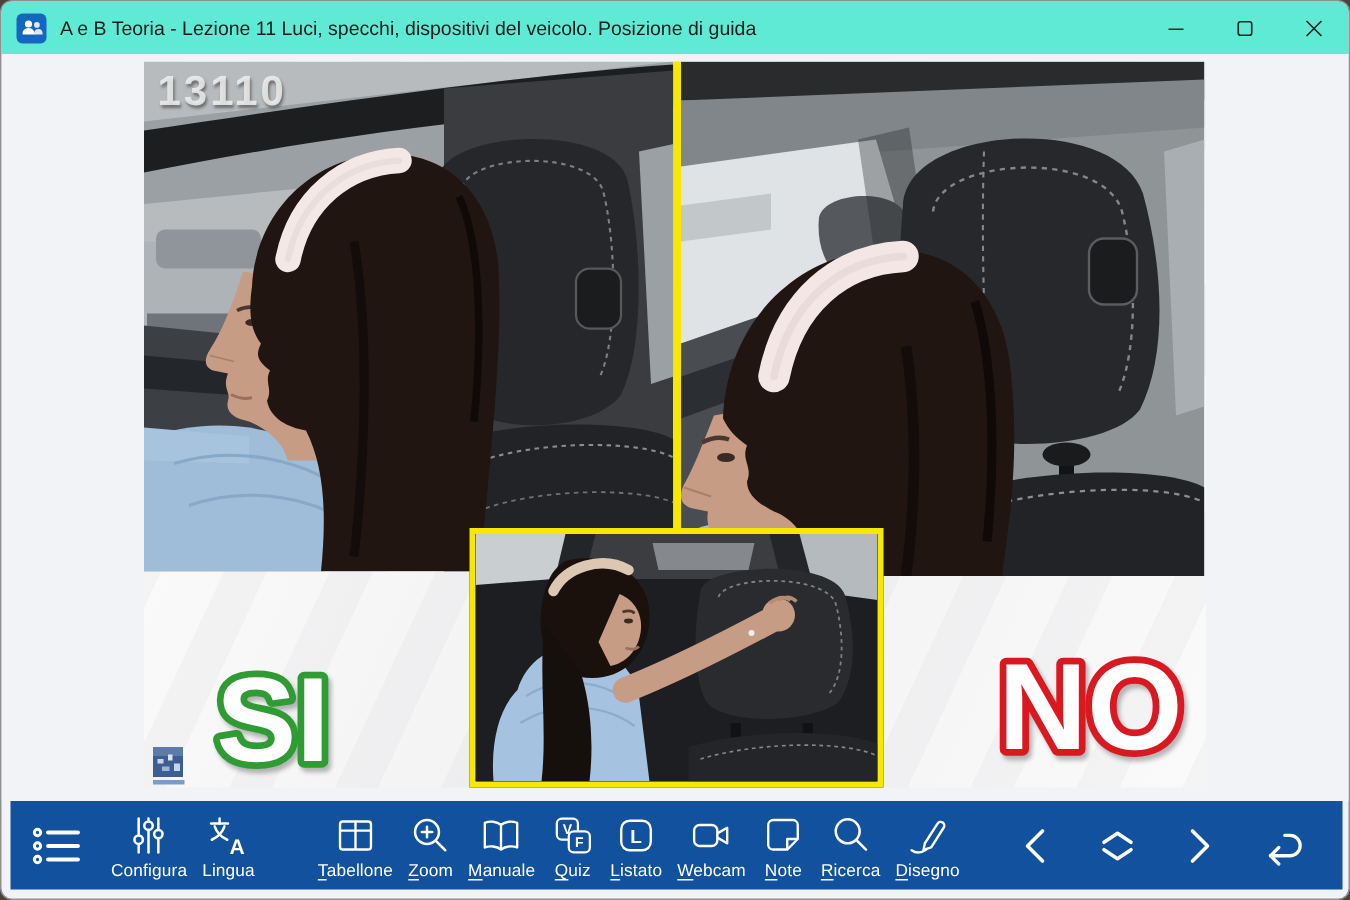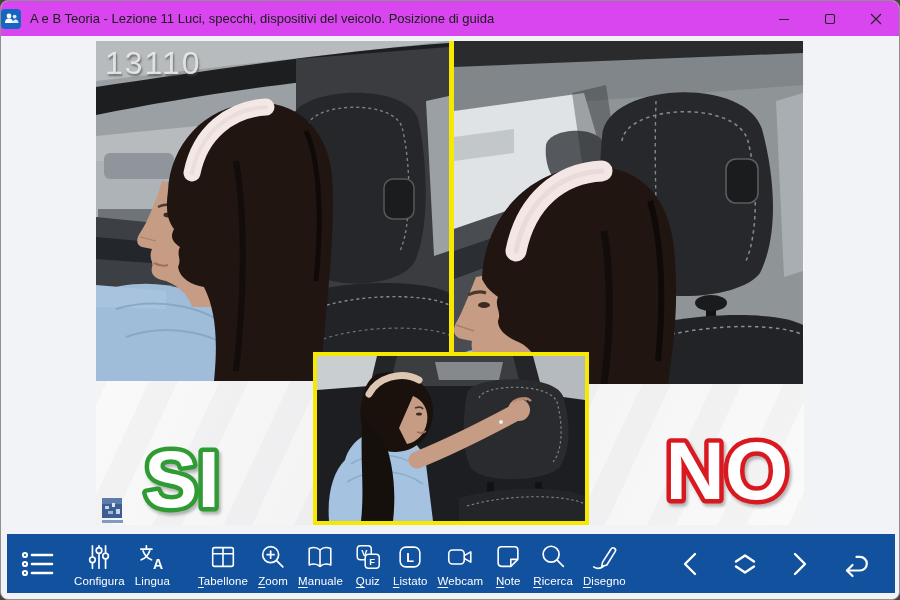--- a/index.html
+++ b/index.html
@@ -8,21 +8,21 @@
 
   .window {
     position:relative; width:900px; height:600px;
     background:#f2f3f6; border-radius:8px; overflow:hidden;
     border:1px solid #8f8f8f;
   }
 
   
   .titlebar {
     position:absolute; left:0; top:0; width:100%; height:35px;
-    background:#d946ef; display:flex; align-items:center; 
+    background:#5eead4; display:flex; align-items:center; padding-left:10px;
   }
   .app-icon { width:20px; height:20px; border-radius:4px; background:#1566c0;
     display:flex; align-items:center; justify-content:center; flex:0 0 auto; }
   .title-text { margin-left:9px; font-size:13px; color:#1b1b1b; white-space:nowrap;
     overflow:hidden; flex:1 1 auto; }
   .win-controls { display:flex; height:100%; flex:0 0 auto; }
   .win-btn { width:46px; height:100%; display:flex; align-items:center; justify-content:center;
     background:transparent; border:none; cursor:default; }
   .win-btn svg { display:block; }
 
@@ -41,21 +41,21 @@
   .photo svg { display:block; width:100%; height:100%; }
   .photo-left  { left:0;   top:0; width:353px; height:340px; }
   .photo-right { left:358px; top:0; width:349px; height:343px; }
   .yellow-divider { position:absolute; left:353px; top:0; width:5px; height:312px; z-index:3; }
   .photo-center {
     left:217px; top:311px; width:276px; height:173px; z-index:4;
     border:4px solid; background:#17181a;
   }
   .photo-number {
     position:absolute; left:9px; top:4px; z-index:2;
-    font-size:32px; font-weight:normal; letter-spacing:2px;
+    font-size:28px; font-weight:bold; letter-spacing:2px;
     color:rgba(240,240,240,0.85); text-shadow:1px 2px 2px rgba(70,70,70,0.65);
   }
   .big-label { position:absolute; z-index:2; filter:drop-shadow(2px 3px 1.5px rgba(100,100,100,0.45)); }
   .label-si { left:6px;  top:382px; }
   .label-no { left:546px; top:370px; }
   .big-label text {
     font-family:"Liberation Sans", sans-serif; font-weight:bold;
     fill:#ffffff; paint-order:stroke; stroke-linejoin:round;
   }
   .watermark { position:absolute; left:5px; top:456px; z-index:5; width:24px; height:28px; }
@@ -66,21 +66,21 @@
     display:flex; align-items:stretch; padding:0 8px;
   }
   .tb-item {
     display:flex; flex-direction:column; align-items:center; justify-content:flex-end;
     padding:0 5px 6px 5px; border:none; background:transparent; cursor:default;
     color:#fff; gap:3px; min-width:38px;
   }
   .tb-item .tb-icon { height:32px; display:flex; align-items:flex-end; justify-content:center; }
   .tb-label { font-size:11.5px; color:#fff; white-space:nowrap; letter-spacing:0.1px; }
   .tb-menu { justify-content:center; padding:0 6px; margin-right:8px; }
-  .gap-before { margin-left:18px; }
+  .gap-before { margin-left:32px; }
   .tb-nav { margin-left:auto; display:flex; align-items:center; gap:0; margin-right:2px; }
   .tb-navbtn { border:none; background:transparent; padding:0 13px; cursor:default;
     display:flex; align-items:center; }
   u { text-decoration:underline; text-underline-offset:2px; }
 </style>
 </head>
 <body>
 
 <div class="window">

_YOUR TASK:_ The data above should be returned in full, exactly as written, apart from its images.

_OUTPUT FOR THIS EXERCISE:_
--- a/index.html
+++ b/index.html
@@ -8,21 +8,21 @@
 
   .window {
     position:relative; width:900px; height:600px;
     background:#f2f3f6; border-radius:8px; overflow:hidden;
     border:1px solid #8f8f8f;
   }
 
   
   .titlebar {
     position:absolute; left:0; top:0; width:100%; height:35px;
-    background:#d946ef; display:flex; align-items:center; 
+    background:#5eead4; display:flex; align-items:center; padding-left:10px;
   }
   .app-icon { width:20px; height:20px; border-radius:4px; background:#1566c0;
     display:flex; align-items:center; justify-content:center; flex:0 0 auto; }
   .title-text { margin-left:9px; font-size:13px; color:#1b1b1b; white-space:nowrap;
     overflow:hidden; flex:1 1 auto; }
   .win-controls { display:flex; height:100%; flex:0 0 auto; }
   .win-btn { width:46px; height:100%; display:flex; align-items:center; justify-content:center;
     background:transparent; border:none; cursor:default; }
   .win-btn svg { display:block; }
 
@@ -41,21 +41,21 @@
   .photo svg { display:block; width:100%; height:100%; }
   .photo-left  { left:0;   top:0; width:353px; height:340px; }
   .photo-right { left:358px; top:0; width:349px; height:343px; }
   .yellow-divider { position:absolute; left:353px; top:0; width:5px; height:312px; z-index:3; }
   .photo-center {
     left:217px; top:311px; width:276px; height:173px; z-index:4;
     border:4px solid; background:#17181a;
   }
   .photo-number {
     position:absolute; left:9px; top:4px; z-index:2;
-    font-size:32px; font-weight:normal; letter-spacing:2px;
+    font-size:28px; font-weight:bold; letter-spacing:2px;
     color:rgba(240,240,240,0.85); text-shadow:1px 2px 2px rgba(70,70,70,0.65);
   }
   .big-label { position:absolute; z-index:2; filter:drop-shadow(2px 3px 1.5px rgba(100,100,100,0.45)); }
   .label-si { left:6px;  top:382px; }
   .label-no { left:546px; top:370px; }
   .big-label text {
     font-family:"Liberation Sans", sans-serif; font-weight:bold;
     fill:#ffffff; paint-order:stroke; stroke-linejoin:round;
   }
   .watermark { position:absolute; left:5px; top:456px; z-index:5; width:24px; height:28px; }
@@ -66,21 +66,21 @@
     display:flex; align-items:stretch; padding:0 8px;
   }
   .tb-item {
     display:flex; flex-direction:column; align-items:center; justify-content:flex-end;
     padding:0 5px 6px 5px; border:none; background:transparent; cursor:default;
     color:#fff; gap:3px; min-width:38px;
   }
   .tb-item .tb-icon { height:32px; display:flex; align-items:flex-end; justify-content:center; }
   .tb-label { font-size:11.5px; color:#fff; white-space:nowrap; letter-spacing:0.1px; }
   .tb-menu { justify-content:center; padding:0 6px; margin-right:8px; }
-  .gap-before { margin-left:18px; }
+  .gap-before { margin-left:32px; }
   .tb-nav { margin-left:auto; display:flex; align-items:center; gap:0; margin-right:2px; }
   .tb-navbtn { border:none; background:transparent; padding:0 13px; cursor:default;
     display:flex; align-items:center; }
   u { text-decoration:underline; text-underline-offset:2px; }
 </style>
 </head>
 <body>
 
 <div class="window">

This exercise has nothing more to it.